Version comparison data
----

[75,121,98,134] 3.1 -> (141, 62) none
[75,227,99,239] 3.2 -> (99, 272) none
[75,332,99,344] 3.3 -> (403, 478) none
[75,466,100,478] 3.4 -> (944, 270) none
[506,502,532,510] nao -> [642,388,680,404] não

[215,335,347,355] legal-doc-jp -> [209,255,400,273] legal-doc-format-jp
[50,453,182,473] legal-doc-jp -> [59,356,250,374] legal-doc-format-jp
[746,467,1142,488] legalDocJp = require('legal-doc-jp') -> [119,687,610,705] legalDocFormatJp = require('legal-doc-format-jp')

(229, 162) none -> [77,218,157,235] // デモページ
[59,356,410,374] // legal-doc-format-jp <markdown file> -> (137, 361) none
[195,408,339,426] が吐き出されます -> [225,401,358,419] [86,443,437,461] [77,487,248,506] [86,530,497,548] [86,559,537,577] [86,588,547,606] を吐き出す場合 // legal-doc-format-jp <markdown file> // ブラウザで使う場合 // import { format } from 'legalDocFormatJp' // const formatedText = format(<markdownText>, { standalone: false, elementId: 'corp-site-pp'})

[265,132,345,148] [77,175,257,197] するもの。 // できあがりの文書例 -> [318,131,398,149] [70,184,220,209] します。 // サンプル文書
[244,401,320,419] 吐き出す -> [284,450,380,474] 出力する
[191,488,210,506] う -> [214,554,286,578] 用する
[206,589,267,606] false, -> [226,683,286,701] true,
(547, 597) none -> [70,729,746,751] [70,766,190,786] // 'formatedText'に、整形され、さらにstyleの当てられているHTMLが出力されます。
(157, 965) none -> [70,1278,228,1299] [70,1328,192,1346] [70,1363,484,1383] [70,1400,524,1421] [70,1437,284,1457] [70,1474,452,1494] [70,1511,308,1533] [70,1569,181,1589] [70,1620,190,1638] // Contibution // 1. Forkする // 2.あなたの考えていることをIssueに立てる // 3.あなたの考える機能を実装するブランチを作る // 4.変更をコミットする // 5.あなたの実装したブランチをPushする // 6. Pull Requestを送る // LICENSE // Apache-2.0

----

The required result is an exact repetition of the lines from the one containing "[75,332,99,344] 3.3 -> (403, 478) none" through the last line of the data.

Output of the exercise:
[75,332,99,344] 3.3 -> (403, 478) none
[75,466,100,478] 3.4 -> (944, 270) none
[506,502,532,510] nao -> [642,388,680,404] não

[215,335,347,355] legal-doc-jp -> [209,255,400,273] legal-doc-format-jp
[50,453,182,473] legal-doc-jp -> [59,356,250,374] legal-doc-format-jp
[746,467,1142,488] legalDocJp = require('legal-doc-jp') -> [119,687,610,705] legalDocFormatJp = require('legal-doc-format-jp')

(229, 162) none -> [77,218,157,235] // デモページ
[59,356,410,374] // legal-doc-format-jp <markdown file> -> (137, 361) none
[195,408,339,426] が吐き出されます -> [225,401,358,419] [86,443,437,461] [77,487,248,506] [86,530,497,548] [86,559,537,577] [86,588,547,606] を吐き出す場合 // legal-doc-format-jp <markdown file> // ブラウザで使う場合 // import { format } from 'legalDocFormatJp' // const formatedText = format(<markdownText>, { standalone: false, elementId: 'corp-site-pp'})

[265,132,345,148] [77,175,257,197] するもの。 // できあがりの文書例 -> [318,131,398,149] [70,184,220,209] します。 // サンプル文書
[244,401,320,419] 吐き出す -> [284,450,380,474] 出力する
[191,488,210,506] う -> [214,554,286,578] 用する
[206,589,267,606] false, -> [226,683,286,701] true,
(547, 597) none -> [70,729,746,751] [70,766,190,786] // 'formatedText'に、整形され、さらにstyleの当てられているHTMLが出力されます。
(157, 965) none -> [70,1278,228,1299] [70,1328,192,1346] [70,1363,484,1383] [70,1400,524,1421] [70,1437,284,1457] [70,1474,452,1494] [70,1511,308,1533] [70,1569,181,1589] [70,1620,190,1638] // Contibution // 1. Forkする // 2.あなたの考えていることをIssueに立てる // 3.あなたの考える機能を実装するブランチを作る // 4.変更をコミットする // 5.あなたの実装したブランチをPushする // 6. Pull Requestを送る // LICENSE // Apache-2.0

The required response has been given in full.